I had my books closed this year...on January 1st. That's huge for me. I know, I know...I'm a bookkeeper and I should be able to get them done pretty quickly, but there is almost always a thing to research or pin down that pulls me further into the new year than I'd like. All I have left are my taxes, 1099s and payroll filings, and I'm headfirst into 2018! Woooo!

If you are staring into your coffee thinking, "Fat chance I could do that," it is possible to not be one of the stressed souls filing extensions and desperately trying to get their return in on time. Also, keep in mind that life is about preparation, not reacting to emergencies, and I'm listing out some great tips to help you get 2018 started on the right foot, and 2017 zipped up as quick as possible. Also, my business compared to yours could be incredibly tiny, so perspective is everything. :-)

1. Save your money by setting some ground rules for how you will manage your money this year. A huge antagonist in this effort is "Shiny Object Syndrome" and I am just as guilty of this as the next person. (Note: I used to think I was completely original in this term, but I'm not, and there is a ton written on it! You can read more about this by doing a quick Google search. I really like this piece by Entrepreneur.)

It's a Wednesday morning, you are zipping around on the internet and wow, that business tool looks amazing. Let's buy it. HALT! Does it meet the following criteria?

Is it proven to either boost sales, save money, or increase productivity? I.E. does it pay for itself? There is no room for rationalization here. If you fall prey to SOS and the previous statement is not met, you've just spent money you didn't have to. Set a time (or times) of the year during slow season, or when where you set aside time to really analyze purchases and new processes. 

Software purchases make sense if they eliminate manual ways of operating your business, decrease risk of error, streamline collaboration, and so forth. While you should never rely on your personal memory to track things long term (yeah, never ever works), pause before jumping into the newest software add on or suite. 

Material purchases are just as bad at stealing away small bits of cash without you knowing. Yes, that shiny new desk looks great, but would it make more sense to wait until your budget for the year is met? Do you really need it? No, the "but I need a deduction" is not a great argument to me in a lot of cases. Yes, you get the deduction, but you also just spent money you really didn't need to, and your piece of that dollar is gone as well. It may be an oldie, but a dollar saved is a dollar earned (thanks, Dad), and that didn't change when you became a business owner.

Be a steward, and don't make it your goal to spend every dollar possible. Most of the time it won't build your business faster, and you will be left less your expense. Sleep on it. You know that funny ROI term everyone likes to throw around? There is something to that....even on a micro scale.

2. Don't mix business and personal funds. NO. Don't do it. Zip it. No. Not only are you making things realllly muddy, but if you have a bookkeeper then the costs of keeping your books is going to be higher than if you didn't mix.

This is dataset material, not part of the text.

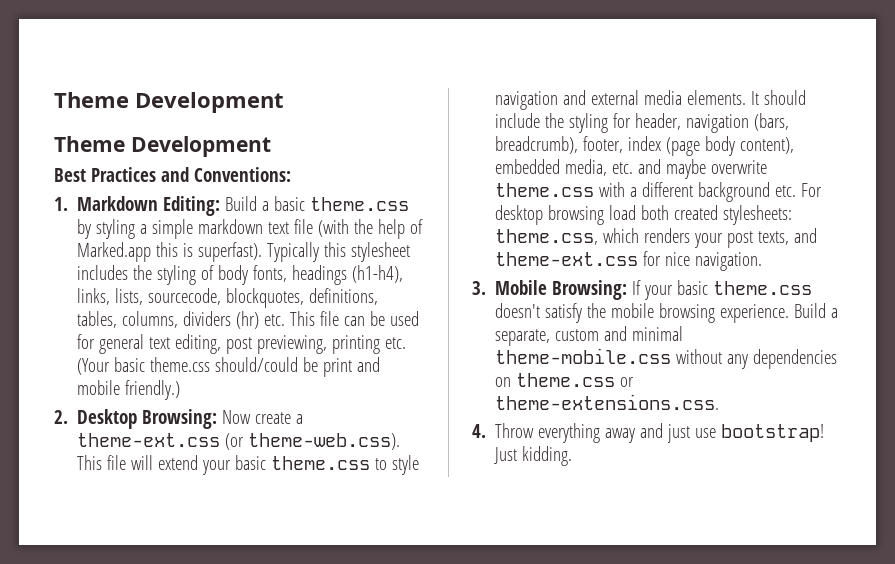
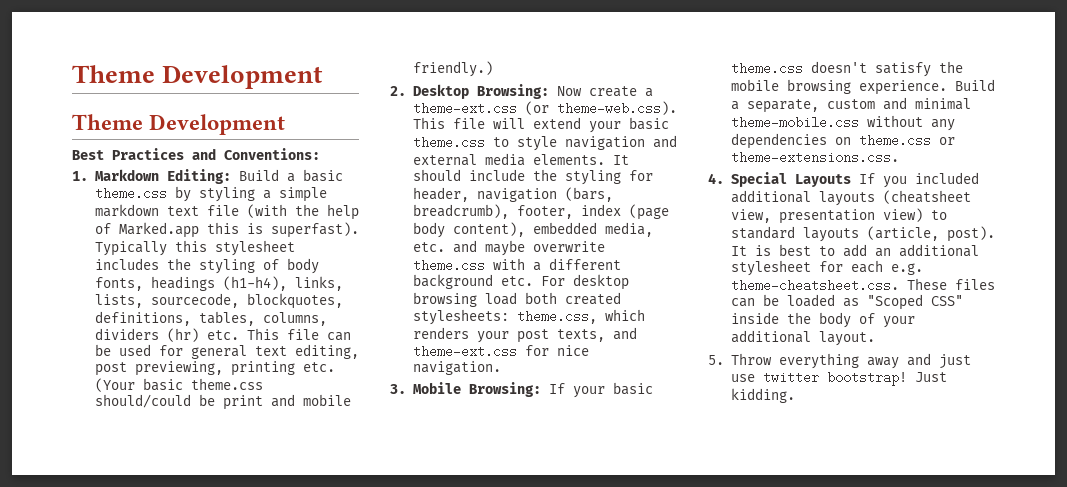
(486, 431) none -> [730,172,979,188] [730,190,971,206] [730,208,947,224] [730,226,995,242] [730,244,979,257] [730,260,923,276] [730,278,995,292] [730,294,963,310] [730,312,915,328] [730,330,875,346] [708,355,724,365] Special Layouts If you included additional layouts (cheatsheet view, presentation view) to standard layouts (article, post). It is best to add an additional stylesheet for each e.g. theme-cheatsheet.css. These files can be loaded as "Scoped CSS" inside the body of your additional layout. // 5.
(717, 433) none -> [762,371,819,384] twitter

If you spend personal money on business items, use an expense report, just like an employee. If you want to buy something personal, make sure you have a draw schedule for yourself, and at the minimum transfer a draw to your personal account before making expenses. Your bookkeeper, and your bank account will thank you.

3. Plan for taxes. Make sure you put away a little bit more than expected into a tax fund. I hate unexpected cost, so being able to budget my expenses a bit at a time falls into that preparation idea. Talk to your tax planner about how much to expect. A general rule of thumb is around 30-33%, but could be more or less. Plus, you can make that money work for you while you wait for the tax bill.

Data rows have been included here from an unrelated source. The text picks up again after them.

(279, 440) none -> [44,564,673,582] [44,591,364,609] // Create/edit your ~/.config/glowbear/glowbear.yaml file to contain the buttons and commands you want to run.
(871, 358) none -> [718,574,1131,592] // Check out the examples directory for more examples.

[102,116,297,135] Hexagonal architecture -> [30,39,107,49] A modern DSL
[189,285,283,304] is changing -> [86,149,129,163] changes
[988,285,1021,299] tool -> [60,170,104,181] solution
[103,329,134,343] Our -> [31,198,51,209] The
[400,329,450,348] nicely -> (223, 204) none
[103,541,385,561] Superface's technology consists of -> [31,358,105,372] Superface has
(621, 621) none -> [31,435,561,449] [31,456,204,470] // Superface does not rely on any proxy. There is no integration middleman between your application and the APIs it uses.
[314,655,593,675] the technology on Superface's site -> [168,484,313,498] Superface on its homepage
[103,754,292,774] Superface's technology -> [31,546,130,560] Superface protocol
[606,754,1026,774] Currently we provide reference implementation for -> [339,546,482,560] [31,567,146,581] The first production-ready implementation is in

4. Make a Budget (AKA Bring on Planning Week). No, budgets are not just for corporations slaving away at 11 pm on a Friday trying to get final reports done. They help you, too. Remember point #1?

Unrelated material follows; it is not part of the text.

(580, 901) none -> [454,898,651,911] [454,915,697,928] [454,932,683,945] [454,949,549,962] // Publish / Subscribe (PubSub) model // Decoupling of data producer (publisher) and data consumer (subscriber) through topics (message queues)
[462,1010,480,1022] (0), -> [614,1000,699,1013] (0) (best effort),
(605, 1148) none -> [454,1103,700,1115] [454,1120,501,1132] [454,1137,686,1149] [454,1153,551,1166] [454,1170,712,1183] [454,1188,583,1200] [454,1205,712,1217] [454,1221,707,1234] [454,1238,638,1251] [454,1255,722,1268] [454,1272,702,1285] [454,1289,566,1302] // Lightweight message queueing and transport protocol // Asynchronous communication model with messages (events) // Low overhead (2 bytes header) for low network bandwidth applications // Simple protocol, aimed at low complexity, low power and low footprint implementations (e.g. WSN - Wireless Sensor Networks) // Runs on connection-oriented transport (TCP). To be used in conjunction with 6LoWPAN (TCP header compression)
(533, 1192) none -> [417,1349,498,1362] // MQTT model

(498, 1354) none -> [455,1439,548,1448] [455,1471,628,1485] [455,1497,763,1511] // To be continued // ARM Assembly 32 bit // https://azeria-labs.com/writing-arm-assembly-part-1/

Most versions of QuickBooks have a budget tool. The month before your fiscal year starts I like to designate a slow week as Planning Week, and I create a Master Budget. You can, too. Set out your expectations for the following year, and take the time to review all the shiny objects or new project ideas. I keep a Google Drive folder with mine, so I know they aren't forgotten. Figure out which ones make sense with the workflows, software, and company you have, and adjust your budget accordingly. Make sure you take into account that large purchases, such as capital expenditures, may not be able to be expensed in the first year...IE that money might be taxable.

Yes, things happen, and you can either adjust the Master Budget, or create a secondary budget or a forecast as the year goes on. The point is that you are taking strategic you's thoughts and putting them to paper before the year begins. While you are at it, put "insurance review" and "expense review" on the to do list. This is when you want to reconnect with vendors, using data, and improve the terms, get costs down, and argue those extra charges. 

The idea is that when you get to planning your budget the following year you have had the gift of time to see if your previous ideas "stick", and can then make an informed decision, placing these ideas into the next year's budget.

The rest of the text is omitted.